Convert PDF to Excel in Python

Overview

This article explains how to convert PDF to Excel formats using Python. It covers the following topics.

Format: XLS

Format: XLSX

Format: Excel

Format: CSV

Format: ODS

PDF to EXCEL conversion via Python

Aspose.PDF for Python via .NET support the feature of converting PDF files to Excel, and CSV formats.

Aspose.PDF for Python via Java is a PDF manipulation component, we have introduced a feature that renders PDF file to Excel workbook (XLSX files). During this conversion, the individual pages of the PDF file are converted to Excel worksheets.

Try to convert PDF to Excel online

Aspose.PDF presents you online free application “PDF to XLSX”, where you may try to investigate the functionality and quality it works.

The following code snippet shows the process for converting PDF file into XLS or XLSX format with Aspose.PDF for Python via Java.

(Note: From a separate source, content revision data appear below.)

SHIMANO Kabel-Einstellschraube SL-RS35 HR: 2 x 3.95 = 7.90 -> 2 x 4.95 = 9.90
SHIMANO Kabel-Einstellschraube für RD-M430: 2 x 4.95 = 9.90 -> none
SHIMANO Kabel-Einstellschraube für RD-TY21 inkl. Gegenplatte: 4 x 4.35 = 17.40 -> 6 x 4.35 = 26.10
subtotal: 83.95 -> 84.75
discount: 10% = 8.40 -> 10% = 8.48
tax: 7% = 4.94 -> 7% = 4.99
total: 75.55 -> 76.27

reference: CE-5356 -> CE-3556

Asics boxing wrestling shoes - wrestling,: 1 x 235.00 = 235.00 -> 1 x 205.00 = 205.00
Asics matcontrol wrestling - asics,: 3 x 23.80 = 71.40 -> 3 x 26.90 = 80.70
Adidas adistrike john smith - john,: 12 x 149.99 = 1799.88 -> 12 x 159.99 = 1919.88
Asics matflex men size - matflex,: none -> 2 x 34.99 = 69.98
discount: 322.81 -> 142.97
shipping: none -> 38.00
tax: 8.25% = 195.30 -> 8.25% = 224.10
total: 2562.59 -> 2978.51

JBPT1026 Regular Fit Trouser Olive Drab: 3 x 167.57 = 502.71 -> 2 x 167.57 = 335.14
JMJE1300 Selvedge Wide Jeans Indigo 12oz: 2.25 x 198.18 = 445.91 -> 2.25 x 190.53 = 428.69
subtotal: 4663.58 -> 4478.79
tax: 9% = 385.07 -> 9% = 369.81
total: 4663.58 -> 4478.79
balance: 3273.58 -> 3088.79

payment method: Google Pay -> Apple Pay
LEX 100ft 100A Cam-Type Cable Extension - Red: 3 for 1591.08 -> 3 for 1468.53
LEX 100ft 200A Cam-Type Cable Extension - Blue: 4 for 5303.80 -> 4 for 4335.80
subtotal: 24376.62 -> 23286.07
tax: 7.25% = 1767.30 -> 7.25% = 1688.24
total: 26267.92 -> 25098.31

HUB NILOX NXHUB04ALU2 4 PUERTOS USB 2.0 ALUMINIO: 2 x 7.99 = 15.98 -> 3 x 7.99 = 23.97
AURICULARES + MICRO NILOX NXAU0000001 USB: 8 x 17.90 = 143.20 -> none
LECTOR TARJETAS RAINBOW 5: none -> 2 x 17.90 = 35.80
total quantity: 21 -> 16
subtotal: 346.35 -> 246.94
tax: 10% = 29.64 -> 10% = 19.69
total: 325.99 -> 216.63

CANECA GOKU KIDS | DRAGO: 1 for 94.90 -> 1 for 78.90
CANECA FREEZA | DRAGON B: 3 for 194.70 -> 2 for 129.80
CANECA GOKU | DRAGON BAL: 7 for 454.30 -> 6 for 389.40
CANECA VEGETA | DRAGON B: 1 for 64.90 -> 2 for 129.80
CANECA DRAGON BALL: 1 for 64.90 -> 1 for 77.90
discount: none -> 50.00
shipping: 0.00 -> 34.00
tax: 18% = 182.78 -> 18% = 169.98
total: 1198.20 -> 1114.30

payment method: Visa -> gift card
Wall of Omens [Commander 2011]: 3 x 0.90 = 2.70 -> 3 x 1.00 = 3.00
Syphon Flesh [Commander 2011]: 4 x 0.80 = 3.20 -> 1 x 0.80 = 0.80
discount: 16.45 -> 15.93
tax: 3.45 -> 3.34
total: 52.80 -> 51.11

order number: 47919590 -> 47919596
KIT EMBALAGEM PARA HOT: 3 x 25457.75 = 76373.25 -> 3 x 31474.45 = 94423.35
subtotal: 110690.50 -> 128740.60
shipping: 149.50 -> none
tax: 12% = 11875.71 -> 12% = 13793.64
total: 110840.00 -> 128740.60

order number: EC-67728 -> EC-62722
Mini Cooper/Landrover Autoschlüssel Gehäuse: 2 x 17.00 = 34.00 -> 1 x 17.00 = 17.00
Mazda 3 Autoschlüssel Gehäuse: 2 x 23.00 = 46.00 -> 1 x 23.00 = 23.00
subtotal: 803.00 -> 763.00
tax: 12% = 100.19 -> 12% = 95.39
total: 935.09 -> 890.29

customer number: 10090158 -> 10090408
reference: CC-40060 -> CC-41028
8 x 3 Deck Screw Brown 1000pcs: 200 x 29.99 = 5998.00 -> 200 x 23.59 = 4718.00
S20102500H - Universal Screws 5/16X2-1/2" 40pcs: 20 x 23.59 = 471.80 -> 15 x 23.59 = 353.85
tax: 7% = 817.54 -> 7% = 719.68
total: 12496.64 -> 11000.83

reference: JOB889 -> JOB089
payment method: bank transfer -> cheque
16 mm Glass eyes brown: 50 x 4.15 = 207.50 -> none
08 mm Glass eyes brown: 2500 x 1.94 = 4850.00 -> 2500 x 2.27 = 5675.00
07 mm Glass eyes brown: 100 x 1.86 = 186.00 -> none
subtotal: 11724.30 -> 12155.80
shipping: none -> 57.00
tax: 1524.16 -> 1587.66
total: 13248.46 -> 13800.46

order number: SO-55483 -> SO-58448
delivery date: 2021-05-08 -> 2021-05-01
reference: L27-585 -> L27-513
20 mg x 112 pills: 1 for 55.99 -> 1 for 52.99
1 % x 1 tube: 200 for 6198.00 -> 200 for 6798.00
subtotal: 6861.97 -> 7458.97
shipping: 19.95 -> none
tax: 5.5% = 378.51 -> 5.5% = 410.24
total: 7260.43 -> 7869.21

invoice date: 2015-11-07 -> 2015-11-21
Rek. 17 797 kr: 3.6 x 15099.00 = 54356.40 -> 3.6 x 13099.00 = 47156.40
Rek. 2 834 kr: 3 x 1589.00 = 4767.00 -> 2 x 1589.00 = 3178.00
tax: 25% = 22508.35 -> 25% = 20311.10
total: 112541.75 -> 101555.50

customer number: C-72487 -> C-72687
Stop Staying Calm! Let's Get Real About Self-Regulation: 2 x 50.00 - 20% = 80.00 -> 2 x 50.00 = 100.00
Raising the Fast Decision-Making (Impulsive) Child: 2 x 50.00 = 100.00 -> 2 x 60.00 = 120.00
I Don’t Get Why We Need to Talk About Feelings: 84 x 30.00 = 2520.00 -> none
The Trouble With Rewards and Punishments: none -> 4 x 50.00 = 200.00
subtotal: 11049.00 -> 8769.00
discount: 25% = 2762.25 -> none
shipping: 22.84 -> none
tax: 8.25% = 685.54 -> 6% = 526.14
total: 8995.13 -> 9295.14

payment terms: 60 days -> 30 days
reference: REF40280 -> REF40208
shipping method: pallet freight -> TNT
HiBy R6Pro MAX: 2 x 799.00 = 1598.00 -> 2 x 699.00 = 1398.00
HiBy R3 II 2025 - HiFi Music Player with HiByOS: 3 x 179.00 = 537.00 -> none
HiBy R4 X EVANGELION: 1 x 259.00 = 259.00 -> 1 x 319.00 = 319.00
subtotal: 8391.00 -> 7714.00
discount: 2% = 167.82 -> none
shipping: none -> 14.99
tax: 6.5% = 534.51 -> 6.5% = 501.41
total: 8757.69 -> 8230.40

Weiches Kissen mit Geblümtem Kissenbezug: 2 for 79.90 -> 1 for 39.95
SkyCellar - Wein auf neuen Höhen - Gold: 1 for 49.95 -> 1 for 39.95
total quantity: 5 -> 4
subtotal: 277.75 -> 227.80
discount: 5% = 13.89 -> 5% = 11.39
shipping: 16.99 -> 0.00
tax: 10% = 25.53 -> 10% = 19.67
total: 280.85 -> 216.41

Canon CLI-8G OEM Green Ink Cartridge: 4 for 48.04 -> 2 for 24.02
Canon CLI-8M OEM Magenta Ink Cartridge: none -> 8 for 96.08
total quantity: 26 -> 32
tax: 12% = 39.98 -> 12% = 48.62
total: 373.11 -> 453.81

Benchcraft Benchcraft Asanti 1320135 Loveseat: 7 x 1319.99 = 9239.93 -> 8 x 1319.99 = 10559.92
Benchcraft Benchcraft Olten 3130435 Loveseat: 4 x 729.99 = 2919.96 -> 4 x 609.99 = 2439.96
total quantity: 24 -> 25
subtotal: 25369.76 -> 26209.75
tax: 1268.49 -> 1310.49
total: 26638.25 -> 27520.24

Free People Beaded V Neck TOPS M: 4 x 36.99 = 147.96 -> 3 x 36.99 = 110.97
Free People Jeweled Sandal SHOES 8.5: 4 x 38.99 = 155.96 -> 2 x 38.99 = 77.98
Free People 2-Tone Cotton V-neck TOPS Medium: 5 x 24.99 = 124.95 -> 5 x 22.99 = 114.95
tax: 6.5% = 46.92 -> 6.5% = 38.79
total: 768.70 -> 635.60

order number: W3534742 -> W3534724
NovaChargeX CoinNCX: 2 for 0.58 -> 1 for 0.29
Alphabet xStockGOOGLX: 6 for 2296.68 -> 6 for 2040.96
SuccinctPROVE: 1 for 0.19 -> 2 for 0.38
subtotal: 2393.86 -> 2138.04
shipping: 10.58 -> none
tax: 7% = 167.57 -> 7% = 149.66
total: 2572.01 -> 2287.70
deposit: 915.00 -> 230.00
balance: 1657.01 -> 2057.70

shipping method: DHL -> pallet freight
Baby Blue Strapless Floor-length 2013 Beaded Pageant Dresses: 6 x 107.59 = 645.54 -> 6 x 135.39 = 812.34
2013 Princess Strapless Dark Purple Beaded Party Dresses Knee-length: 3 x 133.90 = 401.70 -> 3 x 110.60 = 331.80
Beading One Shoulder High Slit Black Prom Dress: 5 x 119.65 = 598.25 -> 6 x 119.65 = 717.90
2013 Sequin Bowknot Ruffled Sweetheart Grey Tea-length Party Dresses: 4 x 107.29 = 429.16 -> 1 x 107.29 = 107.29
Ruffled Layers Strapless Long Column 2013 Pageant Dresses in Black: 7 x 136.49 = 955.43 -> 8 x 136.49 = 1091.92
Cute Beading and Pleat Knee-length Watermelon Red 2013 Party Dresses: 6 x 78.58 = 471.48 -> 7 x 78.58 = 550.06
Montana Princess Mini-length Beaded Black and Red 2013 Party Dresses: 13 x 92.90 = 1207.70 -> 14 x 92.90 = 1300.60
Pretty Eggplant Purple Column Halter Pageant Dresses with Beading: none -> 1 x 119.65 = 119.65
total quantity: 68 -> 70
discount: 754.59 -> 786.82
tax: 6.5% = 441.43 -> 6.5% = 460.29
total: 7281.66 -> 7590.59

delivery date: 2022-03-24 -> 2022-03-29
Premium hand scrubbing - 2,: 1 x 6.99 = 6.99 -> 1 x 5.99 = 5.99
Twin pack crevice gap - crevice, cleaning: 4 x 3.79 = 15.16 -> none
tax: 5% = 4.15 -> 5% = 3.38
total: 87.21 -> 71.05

Steps: Convert PDF to XLS in Python

Create an instance of Document object with the source PDF document.
Create an instance of ExcelSaveOptions.
Save it to XLS format specifying .xls extension by calling Document.Save() method and passing it ExcelSaveOptions.




from asposepdf import Api


# init license
documentName = "testdata/license/Aspose.PDF.PythonviaJava.lic"
licenseObject = Api.License()
licenseObject.setLicense(documentName)

# conversion from byte array
documentName = "testdata/source.pdf"
with open(documentName, "rb") as file:
    byte_array = file.read()
doc = Api.Document(byte_array)
documentOutName = "testout/result1.xls"
doc.save(documentOutName, Api.SaveFormat.Excel)

# conversion from file
documentName = "testdata/source.pdf"
doc = Api.Document(documentName)
documentOutName = "testout/result2.xls"
doc.save(documentOutName, Api.SaveFormat.Excel)


# conversion from byte array
documentName = "testdata/source.pdf"
with open(documentName, "rb") as file:
    byte_array = file.read()
doc = Api.Document(byte_array)
documentOutName = "testout/result3.xls"
save_option = Api.ExcelSaveOptions()
save_option._format = Api.ExcelSaveOptions.ExcelFormat.XMLSpreadSheet2003
doc.save(documentOutName, Api.SaveFormat.Excel)

# conversion from file
documentName = "testdata/source.pdf"
doc = Api.Document(documentName)
documentOutName = "testout/result4.xls"
save_option = Api.ExcelSaveOptions()
save_option._format = Api.ExcelSaveOptions.ExcelFormat.XMLSpreadSheet2003
doc.save(documentOutName, Api.SaveFormat.Excel)

Steps: Convert PDF to XLSX in Python

Create an instance of Document object with the source PDF document.
Create an instance of ExcelSaveOptions.
Save it to XLSX format specifying .xlsx extension by calling Document.Save() method and passing it ExcelSaveOptions.


from asposepdf import Api

documentName = "testdata/source.pdf"
doc = Api.Document(documentName)
documentOutName = "testout/result.xlsx"
doc.save(documentOutName, save_option)

Convert PDF to XLS with control Column

When converting a PDF to XLS format, a blank column is added to the output file as first column. The in ‘ExcelSaveOptions class’ InsertBlankColumnAtFirst option is used to control this column. Its default value is true.


from asposepdf import Api

documentName = "testdata/source.pdf"
doc = Api.Document(documentName)
documentOutName = "testout/result.xlsx"
save_option = Api.ExcelSaveOptions()
save_option._format = Api.ExcelSaveOptions.ExcelFormat.XMLSpreadSheet2003
save_option._insertBlankColumnAtFirst = True
doc.save(documentOutName, save_option)

Convert PDF to Single Excel Worksheet

When exporting a PDF file with a lot of pages to XLS, each page is exported to a different sheet in the Excel file. This is because the MinimizeTheNumberOfWorksheets property is set to false by default. To ensure that all pages are exported to one single sheet in the output Excel file, set the MinimizeTheNumberOfWorksheets property to true.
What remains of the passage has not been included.